Publicado originalmente na Cinética em Setembro de 2010.
Na corda bamba
Quando, já no terço final de O Último Mestre do Ar, Aang, o Avatar (Noah Ringer), tem lições sobre a dominação da água, seu mestre discorre longamente para os alunos a respeito do poder simbólico daquele elemento. M. Night Shyamalan filma de maneira solene esse extrato trivial do mundo, como os momentos de fé devem sempre ser filmados – os atos religiosos, as performances musicais, as cenas de luta – quando se quer conservar intacto seu sentido original. De fato há, nesta cena, um forte grifo metalinguístico, neste que é provavelmente o mais metalinguístico entre os filmes de Shyamalan: para penetrar em seu cinema, é preciso estar sempre atento ao fato de que estamos a lidar com símbolos, que carregam consigo uma série de significados.
O Último Mestre do Ar é, nesse sentido, o filme mais didático de toda a carreira do diretor. A decomposição do mundo em quatro elementos básicos torna as “regras do jogo” absolutamente claras. Não há segredo a ser desvendado – e aqui não estou a engrossar a triste ladainha dos “finais surpresa”. Embora diversos de seus filmes anteriores primem por sentidos que repousam logo abaixo da superfície, O Último Mestre do Ar vem afirmar que camuflar os símbolos era mais uma decorrência natural das estórias que Shyamalan decidia contar do que, com efeito, o fim secreto de sua arte.

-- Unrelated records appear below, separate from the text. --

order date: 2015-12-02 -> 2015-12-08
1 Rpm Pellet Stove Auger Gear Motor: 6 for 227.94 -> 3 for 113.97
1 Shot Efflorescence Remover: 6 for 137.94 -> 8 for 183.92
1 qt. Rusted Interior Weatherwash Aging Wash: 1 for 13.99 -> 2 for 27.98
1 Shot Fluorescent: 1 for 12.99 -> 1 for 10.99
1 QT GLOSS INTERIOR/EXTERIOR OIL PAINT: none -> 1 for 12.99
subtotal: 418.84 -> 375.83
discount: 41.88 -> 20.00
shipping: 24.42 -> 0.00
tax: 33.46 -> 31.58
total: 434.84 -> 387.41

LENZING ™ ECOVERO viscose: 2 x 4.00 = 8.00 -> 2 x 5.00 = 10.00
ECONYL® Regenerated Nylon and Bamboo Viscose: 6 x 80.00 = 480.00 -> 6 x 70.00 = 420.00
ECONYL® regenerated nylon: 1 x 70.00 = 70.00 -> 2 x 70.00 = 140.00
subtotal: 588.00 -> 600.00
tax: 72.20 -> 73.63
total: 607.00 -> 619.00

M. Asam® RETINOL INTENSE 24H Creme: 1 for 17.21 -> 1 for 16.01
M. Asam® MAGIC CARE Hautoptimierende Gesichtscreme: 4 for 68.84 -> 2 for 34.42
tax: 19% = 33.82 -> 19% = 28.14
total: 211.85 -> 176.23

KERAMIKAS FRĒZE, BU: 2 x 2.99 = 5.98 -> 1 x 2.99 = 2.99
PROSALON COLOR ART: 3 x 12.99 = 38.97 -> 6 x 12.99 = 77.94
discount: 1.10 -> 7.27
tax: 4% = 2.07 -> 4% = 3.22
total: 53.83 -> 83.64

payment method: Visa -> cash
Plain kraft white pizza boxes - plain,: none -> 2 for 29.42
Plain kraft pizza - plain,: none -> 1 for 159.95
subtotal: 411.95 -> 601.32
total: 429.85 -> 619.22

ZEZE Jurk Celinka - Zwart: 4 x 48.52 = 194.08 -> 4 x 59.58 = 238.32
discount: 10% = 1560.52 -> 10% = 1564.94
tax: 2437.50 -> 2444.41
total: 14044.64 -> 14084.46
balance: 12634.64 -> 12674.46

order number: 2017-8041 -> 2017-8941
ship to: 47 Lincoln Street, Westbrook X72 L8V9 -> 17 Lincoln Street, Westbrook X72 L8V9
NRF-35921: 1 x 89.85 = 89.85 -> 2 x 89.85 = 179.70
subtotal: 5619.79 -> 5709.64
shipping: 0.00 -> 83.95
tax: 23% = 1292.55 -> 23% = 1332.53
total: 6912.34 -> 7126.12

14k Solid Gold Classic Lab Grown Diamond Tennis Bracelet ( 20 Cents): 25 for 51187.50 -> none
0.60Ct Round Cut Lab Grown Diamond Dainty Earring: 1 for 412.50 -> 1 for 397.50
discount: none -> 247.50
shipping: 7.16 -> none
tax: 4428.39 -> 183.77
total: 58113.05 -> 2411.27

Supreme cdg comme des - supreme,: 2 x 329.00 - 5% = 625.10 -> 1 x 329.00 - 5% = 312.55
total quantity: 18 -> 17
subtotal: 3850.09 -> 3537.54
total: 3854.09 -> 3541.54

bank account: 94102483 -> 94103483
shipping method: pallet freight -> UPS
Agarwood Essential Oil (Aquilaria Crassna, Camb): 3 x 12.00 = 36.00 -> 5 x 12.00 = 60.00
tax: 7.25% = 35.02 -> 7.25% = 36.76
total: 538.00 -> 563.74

Seu interesse fica mais claro neste inevitável espelhamento com o próprio filme: compreender o significado dos símbolos para, então, dobrá-los (o verbo “to bend” que vem no título, e que é traduzido ao longo do filme como “dominar”), articulando esses significados com intenções alegóricas que só encontramos com igual intensidade no cinema contemporâneo nos filmes de Tsai Ming-liang. A água nunca é tão somente água.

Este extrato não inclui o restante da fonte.